§ Exercise goal
Each line below should be repeated exactly as written, with no pictures carried over.

BEGIN Material supplied

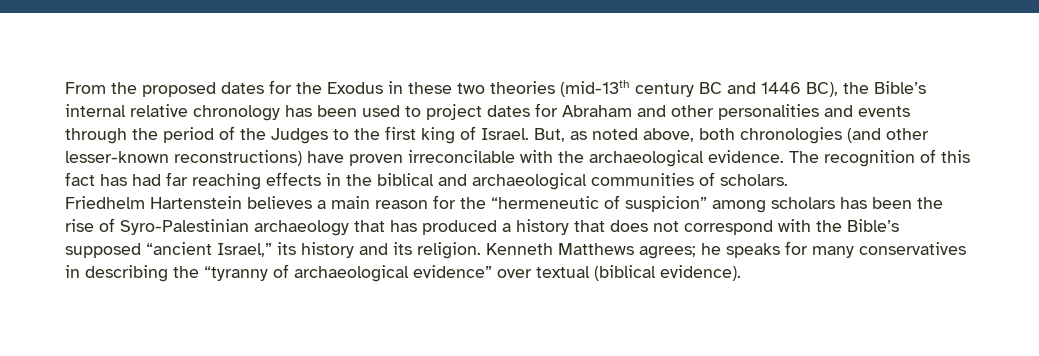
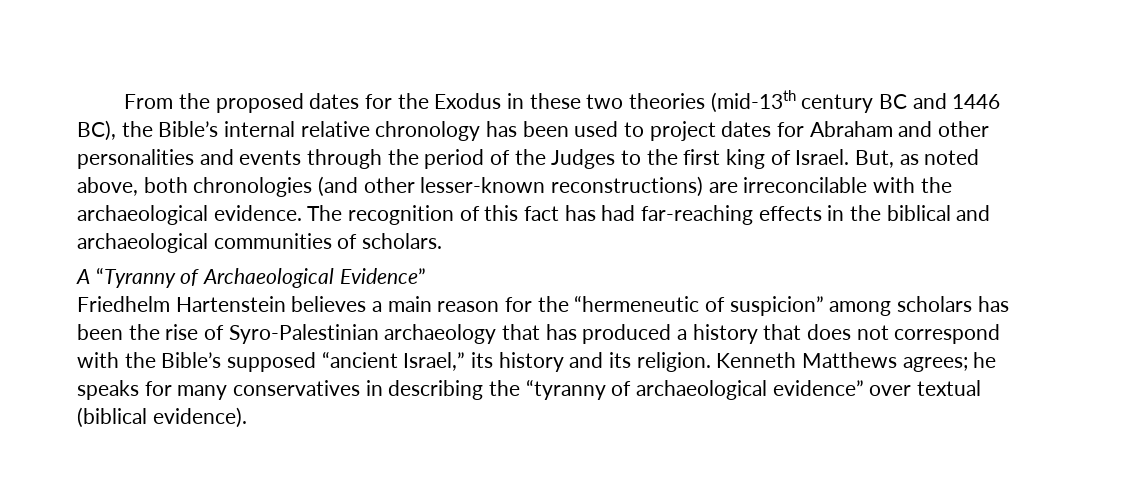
- But, as noted above, both chronologies (and other lesser-known reconstructions) have proven irreconcilable with the archaeological evidence.
+ But, as noted above, both chronologies (and other lesser-known reconstructions) are irreconcilable with the archaeological evidence.
- The recognition of this fact has had far reaching effects in the biblical and archaeological communities of scholars.
+ The recognition of this fact has had far-reaching effects in the biblical and archaeological communities of scholars.
+ A “Tyranny of Archaeological Evidence”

END Material supplied

§ Task result
- But, as noted above, both chronologies (and other lesser-known reconstructions) have proven irreconcilable with the archaeological evidence.
+ But, as noted above, both chronologies (and other lesser-known reconstructions) are irreconcilable with the archaeological evidence.
- The recognition of this fact has had far reaching effects in the biblical and archaeological communities of scholars.
+ The recognition of this fact has had far-reaching effects in the biblical and archaeological communities of scholars.
+ A “Tyranny of Archaeological Evidence”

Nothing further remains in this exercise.